[Task objective] Every line with "dolls" in it must be copied from the data.

[Record excerpts]

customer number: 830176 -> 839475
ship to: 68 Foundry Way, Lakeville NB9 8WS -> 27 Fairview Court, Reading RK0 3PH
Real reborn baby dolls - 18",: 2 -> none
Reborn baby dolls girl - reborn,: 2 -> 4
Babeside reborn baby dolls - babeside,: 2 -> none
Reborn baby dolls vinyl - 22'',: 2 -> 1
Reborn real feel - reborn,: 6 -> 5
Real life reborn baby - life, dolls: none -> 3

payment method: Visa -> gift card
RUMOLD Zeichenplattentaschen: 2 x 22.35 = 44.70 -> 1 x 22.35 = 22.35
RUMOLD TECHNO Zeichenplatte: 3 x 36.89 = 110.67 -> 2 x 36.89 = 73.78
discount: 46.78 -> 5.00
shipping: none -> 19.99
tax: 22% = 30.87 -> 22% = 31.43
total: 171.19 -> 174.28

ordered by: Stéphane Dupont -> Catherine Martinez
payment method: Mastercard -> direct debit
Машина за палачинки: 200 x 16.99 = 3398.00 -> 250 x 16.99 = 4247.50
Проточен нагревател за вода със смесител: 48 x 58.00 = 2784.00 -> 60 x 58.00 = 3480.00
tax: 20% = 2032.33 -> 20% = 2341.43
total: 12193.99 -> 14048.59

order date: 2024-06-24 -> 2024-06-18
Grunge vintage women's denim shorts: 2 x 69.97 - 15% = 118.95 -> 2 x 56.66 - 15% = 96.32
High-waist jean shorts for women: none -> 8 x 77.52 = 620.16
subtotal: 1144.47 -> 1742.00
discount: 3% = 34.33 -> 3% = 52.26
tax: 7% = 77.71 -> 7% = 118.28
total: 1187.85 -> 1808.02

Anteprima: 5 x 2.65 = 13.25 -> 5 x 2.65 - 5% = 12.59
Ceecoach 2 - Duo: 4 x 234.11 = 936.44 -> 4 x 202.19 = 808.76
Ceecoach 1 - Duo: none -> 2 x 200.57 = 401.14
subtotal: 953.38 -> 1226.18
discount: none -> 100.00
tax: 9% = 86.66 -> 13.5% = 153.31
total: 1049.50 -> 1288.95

[Answer to the problem]
Real reborn baby dolls - 18",: 2 -> none
Reborn baby dolls girl - reborn,: 2 -> 4
Babeside reborn baby dolls - babeside,: 2 -> none
Reborn baby dolls vinyl - 22'',: 2 -> 1
Real life reborn baby - life, dolls: none -> 3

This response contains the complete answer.